(Extracted data entries)
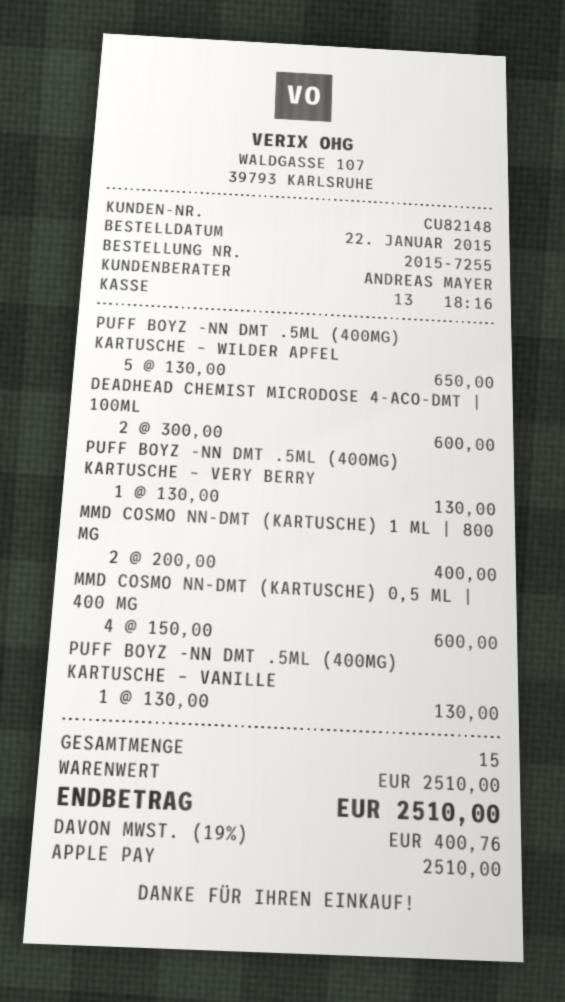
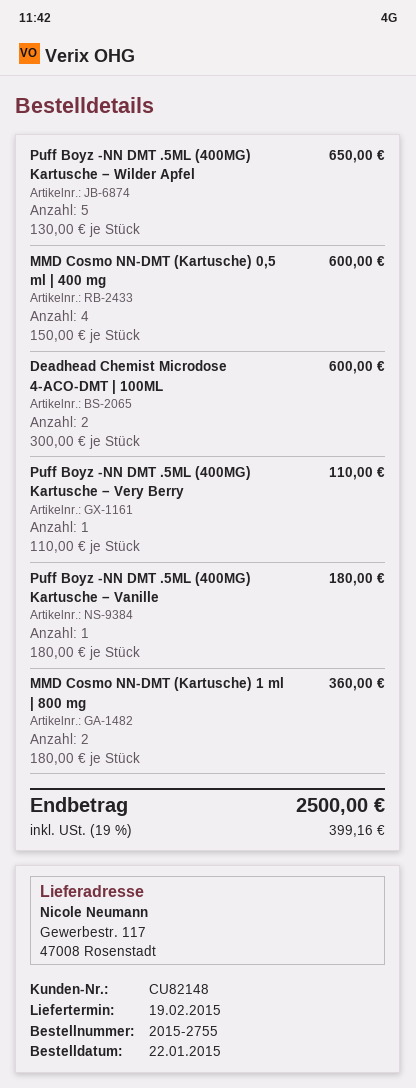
order number: 2015-7255 -> 2015-2755
PUFF BOYZ -NN DMT .5ML (400MG) KARTUSCHE – VERY BERRY: 1 x 130.00 = 130.00 -> 1 x 110.00 = 110.00
MMD COSMO NN-DMT (KARTUSCHE) 1 ML | 800 MG: 2 x 200.00 = 400.00 -> 2 x 180.00 = 360.00
PUFF BOYZ -NN DMT .5ML (400MG) KARTUSCHE – VANILLE: 1 x 130.00 = 130.00 -> 1 x 180.00 = 180.00
tax: 19% = 400.76 -> 19% = 399.16
total: 2510.00 -> 2500.00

What you have to do
All lines of the entries containing the string "KARTUSCHE" must be shown in full.

Final answer
PUFF BOYZ -NN DMT .5ML (400MG) KARTUSCHE – VERY BERRY: 1 x 130.00 = 130.00 -> 1 x 110.00 = 110.00
MMD COSMO NN-DMT (KARTUSCHE) 1 ML | 800 MG: 2 x 200.00 = 400.00 -> 2 x 180.00 = 360.00
PUFF BOYZ -NN DMT .5ML (400MG) KARTUSCHE – VANILLE: 1 x 130.00 = 130.00 -> 1 x 180.00 = 180.00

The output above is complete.